Williams also noted that the federal statute at issue targeted " '[a]ny person who ... [¶ ] ... [¶ ] ... knowingly ... [¶ ] ... [¶ ] ... advertises, promotes, presents, distributes, or solicits ... any material or purported material in a manner that reflects the belief, or that is intended to cause another to believe, that the material or purported material is, or contains' " a visual depiction of a " 'minor engaging in sexually explicit conduct.' " ( Williams, supra, 553 U.S.
at pp. 289-290.) The statute defined " ' " sexually explicit conduct" ' " to include " 'lascivious exhibition of the genitals or pubic area of any person.' " ( Id. at p. 290.) In response [332 P.3d 546] to the argument that " the statute could apply to someone who subjectively believes that an innocuous picture of a child is 'lascivious,' " the high court said: " That is not so. The defendant must believe that the picture contains certain material, and that material in fact (and not merely in his estimation) must meet the statutory definition. Where the material at issue is a harmless picture of a child in a bathtub and the defendant, knowing that material, erroneously believes that it constitutes a 'lascivious exhibition of the genitals,' the statute has no application." ( Id. at p. 301.)

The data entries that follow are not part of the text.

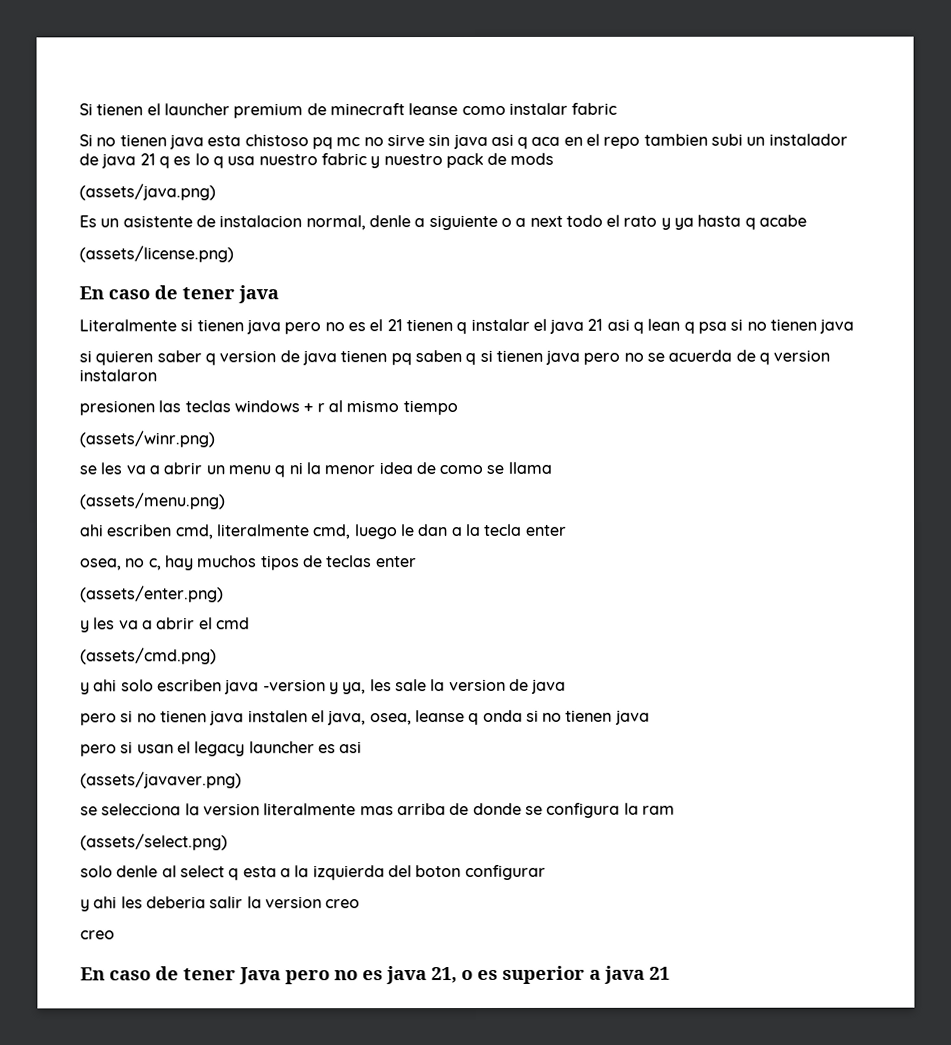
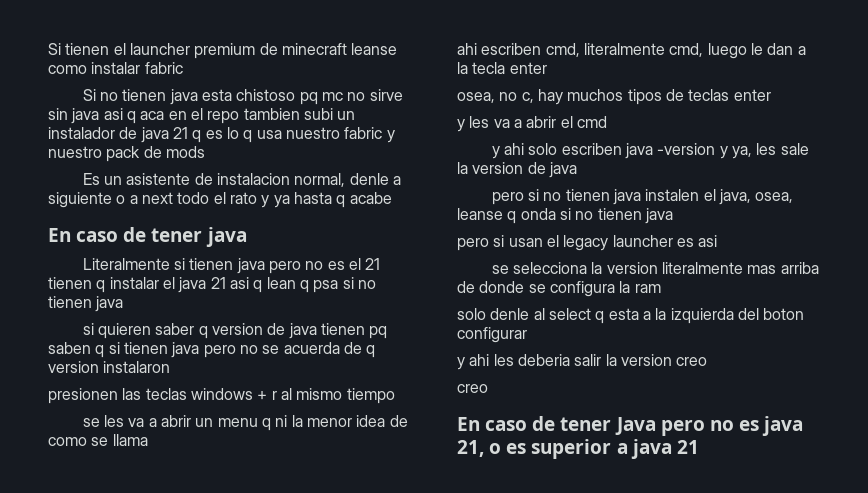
- (assets/java.png)
- (assets/license.png)
- (assets/winr.png)
- (assets/menu.png)
- (assets/enter.png)
- (assets/cmd.png)
- (assets/javaver.png)
- (assets/select.png)

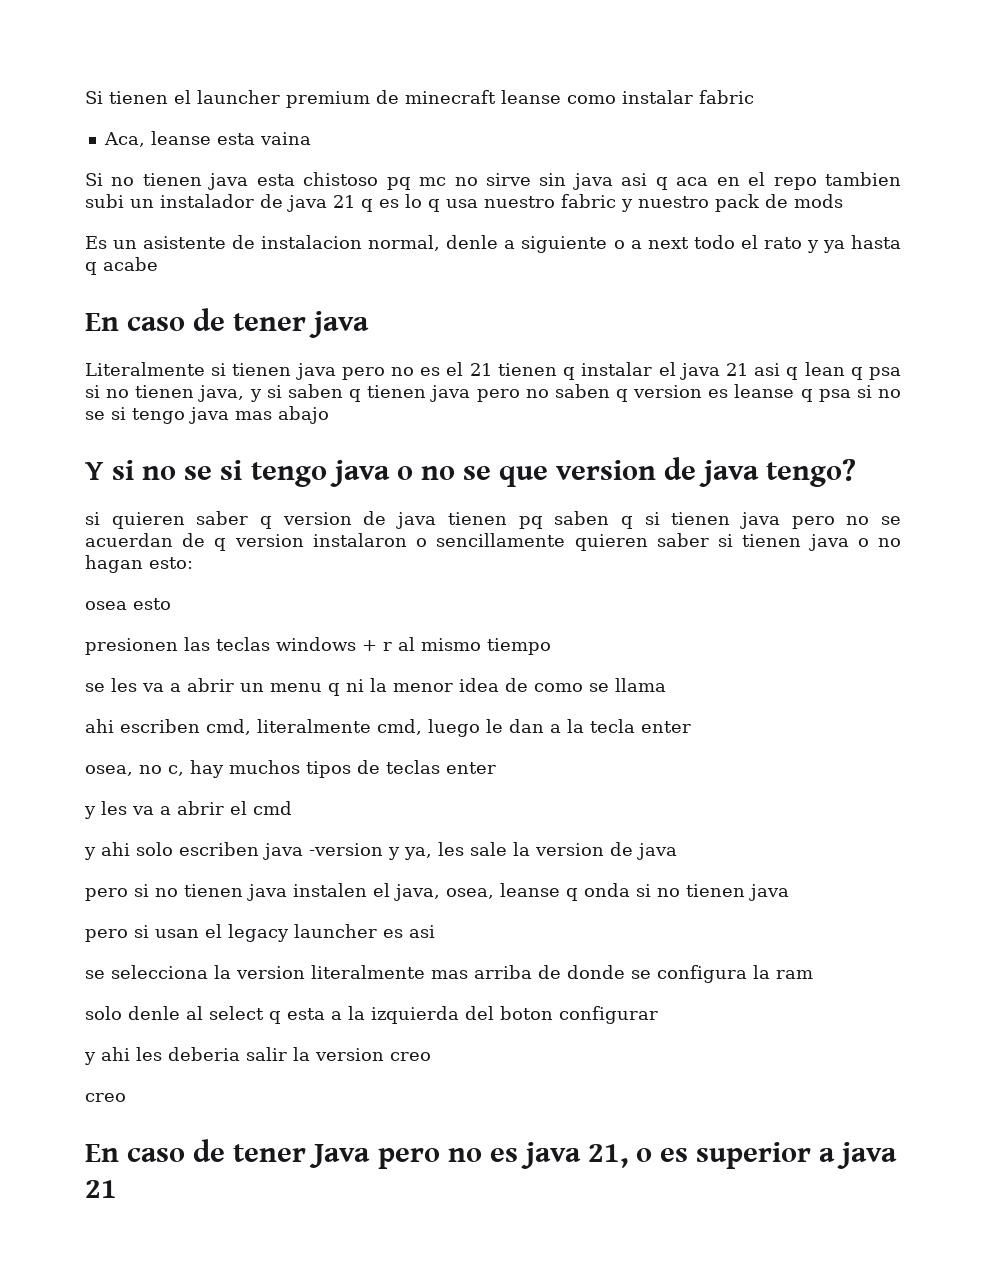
+ Aca, leanse esta vaina
- Literalmente si tienen java pero no es el 21 tienen q instalar el java 21 asi q lean q psa si no tienen java
+ Literalmente si tienen java pero no es el 21 tienen q instalar el java 21 asi q lean q psa si no tienen java, y si saben q tienen java pero no saben q version es leanse q psa si no se si tengo java mas abajo
+ Y si no se si tengo java o no se que version de java tengo?
- si quieren saber q version de java tienen pq saben q si tienen java pero no se acuerda de q version instalaron
+ si quieren saber q version de java tienen pq saben q si tienen java pero no se acuerdan de q version instalaron o sencillamente quieren saber si tienen java o no hagan esto:
+ osea esto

Notably, this latter reasoning in Williams was not compelled by the statutory text, which refers only to a panderer's or solicitor's " 'belief' " that the material contains depictions of a minor engaged in sexually explicit conduct. ( Williams, supra, 553 U.S. at p. 290.) The statute does not contain an objective requirement that the material in fact depict sexually explicit conduct. But the high court read such a requirement into the statute in the course of rejecting First Amendment concerns about the statute's potential breadth. ( Williams, at pp. 300-301.) Thus, we do not believe it is clear from Williams that a defendant's subjective belief in the illegality of his conduct is, in all instances, sufficient to remove speech-based conduct from First Amendment concern. And we are not aware of any case that has extended the principle that " impossibility of completing the crime because the facts were not as the defendant believed is not a defense" ( Williams, at p. 300) to allow punishment of speech that the speaker believed to be threatening but was not objectively so.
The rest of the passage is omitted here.